Isle of Dogs

After four live-action features of varying emotional and narrative quality, I'd argue that what we now call "Wes Anderson Style" was perfected in his first stop-motion animated film, 2009's Fantastic Mr. Fox. I'm not just talking about Anderson's retro, detail-obsessed visual style but also his tonal style, where the occasional mawkishness found in The Royal Tenenbaums and The Darjeeling Limited was supplanted by a buoyant but bone-dry bittersweetness. The films he's done since then have all taken place in the past, none of his characters get very deep, and the formula works brilliantly.

The question, then, is when you've perfected your style, where do you take it?

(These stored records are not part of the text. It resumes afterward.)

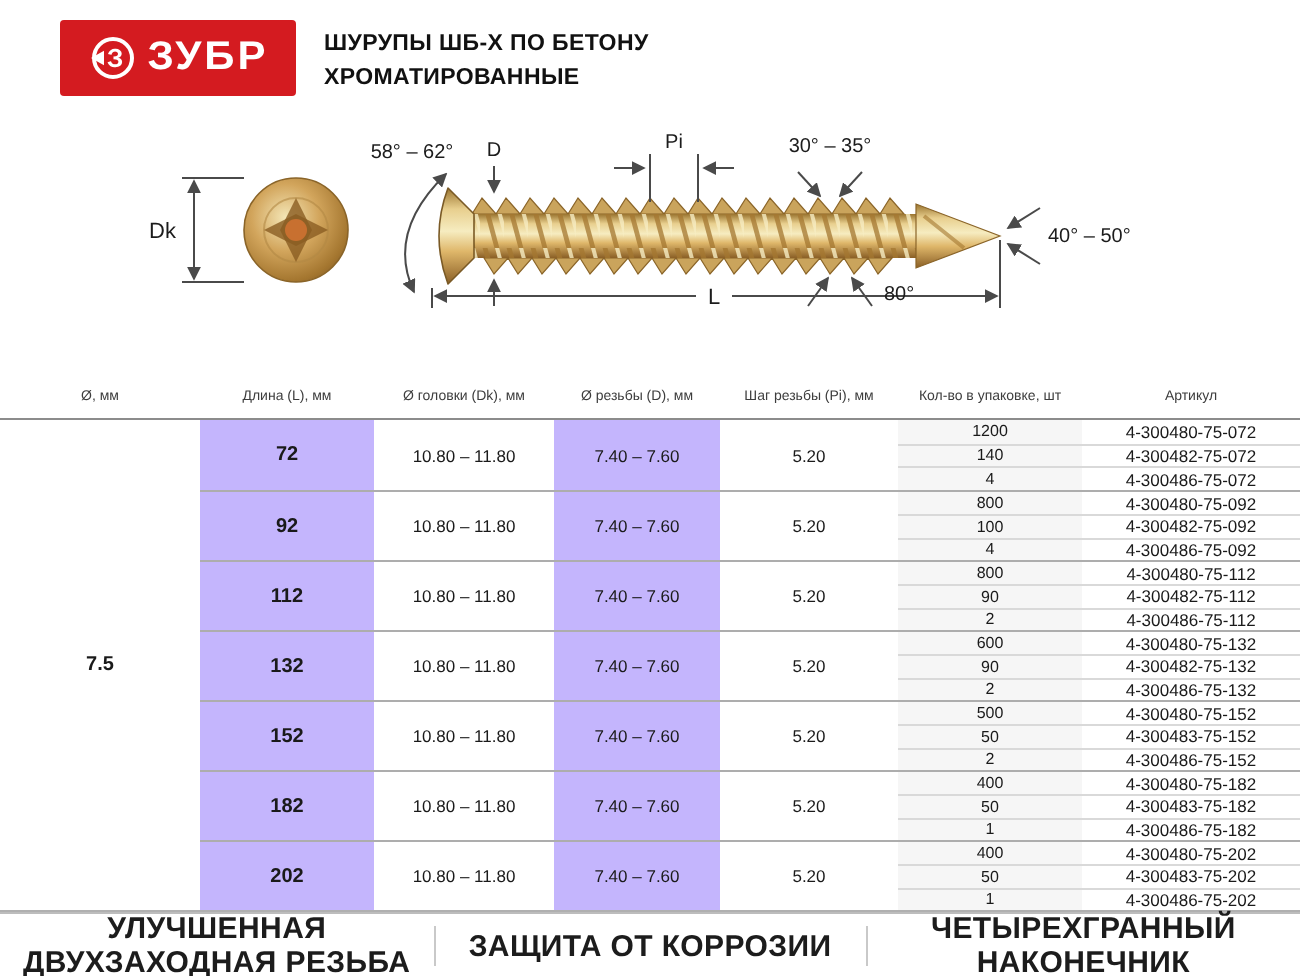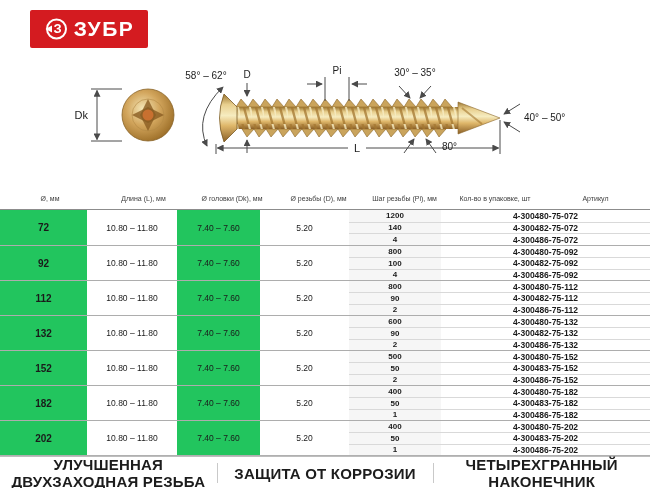--- a/index.html
+++ b/index.html
@@ -63,6 +63,10 @@
         <text x="13.6" y="16.4" text-anchor="middle" font-family="Liberation Sans,sans-serif" font-size="13" font-weight="bold" fill="#fff">З</text>
       </svg>
       <span class="logo-word">ЗУБР</span>
+    </div>
+    <div class="title">
+      <div>ШУРУПЫ ШБ-Х ПО БЕТОНУ</div>
+      <div>ХРОМАТИРОВАННЫЕ</div>
     </div>
   </div>
 

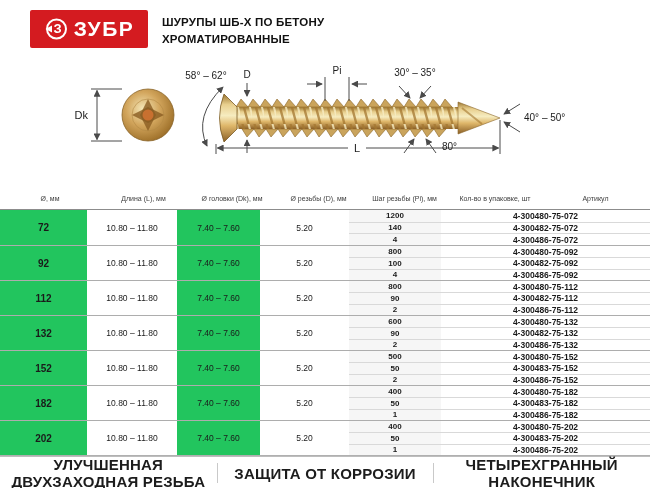--- a/index.html
+++ b/index.html
@@ -32,7 +32,7 @@
   .c{display:flex;align-items:center;justify-content:center;font-size:8.5px;}
   .len{font-weight:bold;font-size:10px;}
   .shade{background:#22c55e;}
-  .packs{grid-column:5;display:grid;grid-template-rows:1fr 1fr 1fr;font-weight:bold;}
+  .packs{grid-column:5;display:grid;grid-template-rows:1fr 1fr 1fr;}
   .pack{display:grid;grid-template-columns:92px 1fr;box-sizing:border-box;
         border-top:1px solid #d9d9d9;font-size:8px;}
   .pack:first-child{border-top:none;}

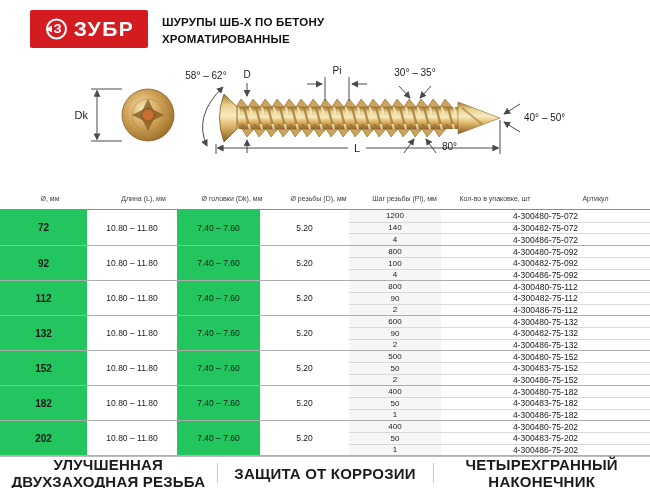--- a/index.html
+++ b/index.html
@@ -31,7 +31,7 @@
   .group:first-child{border-top:none;}
   .c{display:flex;align-items:center;justify-content:center;font-size:8.5px;}
   .len{font-weight:bold;font-size:10px;}
-  .shade{background:#22c55e;}
+  .shade{background:#c4b5fd;}
   .packs{grid-column:5;display:grid;grid-template-rows:1fr 1fr 1fr;}
   .pack{display:grid;grid-template-columns:92px 1fr;box-sizing:border-box;
         border-top:1px solid #d9d9d9;font-size:8px;}

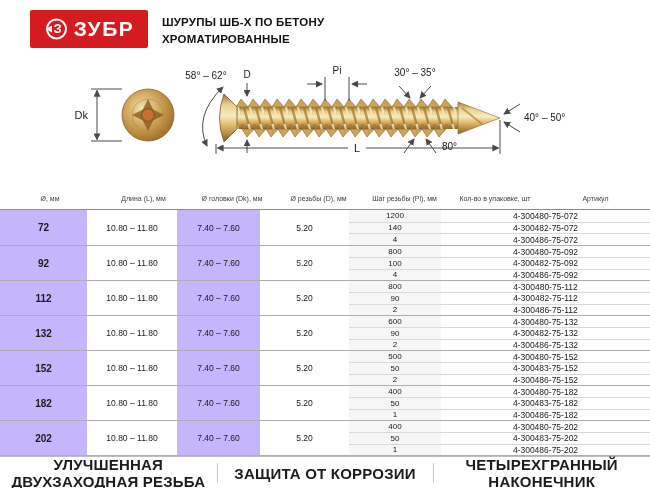--- a/index.html
+++ b/index.html
@@ -159,6 +159,7 @@
     </div>
 
     <div class="tbody">
+      <div class="dia-cell">7.5</div>
       <div class="groups">
 
         <div class="group">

First, Anderson added unexpected violence and blunt profanity to his Eastern Europe-set The Grand Budapest Hotel. Now, back in stop-motion territory with Isle of Dogs, he heads to Japan. With visuals more precisely-tuned than ever, the director finds himself at home with the country's renowned fetish for perfectionism: many shots echo the elegant compositions of '50s/'60s Japanese films.

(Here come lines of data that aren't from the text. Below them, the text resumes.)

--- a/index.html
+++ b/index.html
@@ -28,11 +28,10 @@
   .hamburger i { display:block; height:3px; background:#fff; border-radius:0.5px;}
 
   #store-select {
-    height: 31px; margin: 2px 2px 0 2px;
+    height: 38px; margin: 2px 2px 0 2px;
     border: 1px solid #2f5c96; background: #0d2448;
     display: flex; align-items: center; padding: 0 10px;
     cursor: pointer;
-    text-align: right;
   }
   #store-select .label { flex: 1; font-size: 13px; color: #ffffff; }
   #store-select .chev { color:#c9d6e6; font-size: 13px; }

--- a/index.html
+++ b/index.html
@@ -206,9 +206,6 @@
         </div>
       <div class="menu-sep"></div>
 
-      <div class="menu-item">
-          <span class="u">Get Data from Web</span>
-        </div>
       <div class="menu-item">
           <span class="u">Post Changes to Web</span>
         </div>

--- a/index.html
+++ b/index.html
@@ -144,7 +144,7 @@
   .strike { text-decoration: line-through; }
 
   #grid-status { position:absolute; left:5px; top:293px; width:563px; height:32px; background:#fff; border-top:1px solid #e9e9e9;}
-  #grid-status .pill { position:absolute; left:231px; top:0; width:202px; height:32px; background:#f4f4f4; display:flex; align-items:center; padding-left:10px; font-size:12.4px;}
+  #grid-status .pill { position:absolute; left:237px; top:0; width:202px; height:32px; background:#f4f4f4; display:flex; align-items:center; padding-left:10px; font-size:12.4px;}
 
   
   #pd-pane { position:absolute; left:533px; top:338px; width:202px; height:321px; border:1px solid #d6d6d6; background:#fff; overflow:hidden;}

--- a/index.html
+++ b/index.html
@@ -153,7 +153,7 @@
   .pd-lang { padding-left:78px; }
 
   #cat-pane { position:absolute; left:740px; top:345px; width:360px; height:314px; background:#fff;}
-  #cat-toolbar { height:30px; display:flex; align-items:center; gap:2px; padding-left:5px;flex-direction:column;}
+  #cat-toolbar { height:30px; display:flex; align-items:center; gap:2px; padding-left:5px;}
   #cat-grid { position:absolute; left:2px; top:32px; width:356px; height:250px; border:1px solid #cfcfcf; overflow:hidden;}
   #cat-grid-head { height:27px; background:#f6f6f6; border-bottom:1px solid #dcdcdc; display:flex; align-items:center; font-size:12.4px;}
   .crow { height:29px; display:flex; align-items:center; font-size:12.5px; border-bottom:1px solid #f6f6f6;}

The film's tightly-structured plot, conceived by Anderson with regular cohorts Jason Schwartzman and Roman Coppola, and Japanese radio host Kunichi Nomura rounding out the foursome, is set "20 years in the future" – a future that looks remarkably like early '60s Japan. Megasaki's evil mayor (voiced by Nomura), a descendent of a cat-loving clan, banishes the city's flu-stricken canine population to a sprawling island of trash. There the poor pooches face a certain death from a virus whose antidote the mayor has suppressed. Enter the mayor's 12-year-old ward Atari (Koyu Rankin), who flies off to the island in search of his beloved pet Spots. Much heroism and boy-dog bonding ensues.

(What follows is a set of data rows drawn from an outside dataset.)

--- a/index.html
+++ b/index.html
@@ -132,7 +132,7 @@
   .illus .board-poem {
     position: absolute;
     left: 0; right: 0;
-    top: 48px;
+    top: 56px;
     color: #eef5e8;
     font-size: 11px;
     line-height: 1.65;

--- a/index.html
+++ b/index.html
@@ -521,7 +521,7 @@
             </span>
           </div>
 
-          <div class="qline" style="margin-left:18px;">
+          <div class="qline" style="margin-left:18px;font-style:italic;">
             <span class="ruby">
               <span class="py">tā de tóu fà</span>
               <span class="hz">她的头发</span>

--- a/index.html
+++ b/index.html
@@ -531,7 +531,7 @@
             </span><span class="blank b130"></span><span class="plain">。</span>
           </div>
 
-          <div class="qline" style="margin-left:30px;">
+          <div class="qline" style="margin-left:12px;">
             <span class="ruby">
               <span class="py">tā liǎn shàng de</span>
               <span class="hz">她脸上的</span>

The story is engaging, but you're really here for the astounding animation, the whimsical miniature sets, and Anderson's trademark deadpan humor. (While most humans speak in Japanese, all the dogs speak in English, and are voiced by Anderson regulars like Edward Norton, Jeff Goldblum, and of course Bill Murray – though newcomer Bryan Cranston voices the "main" dog Chief.) The director gives you exactly what you came for.

Suffice to say, Isle of Dogs – you get the pun – is cute, clever, and totally Wes Anderson-y. However, I will close with a pro tip: look up the cast on IMDb before you see the movie. Their names whiz by quickly in the film's opening credits, and you might get distracted, as I did, trying to guess which celebrity is voicing each character.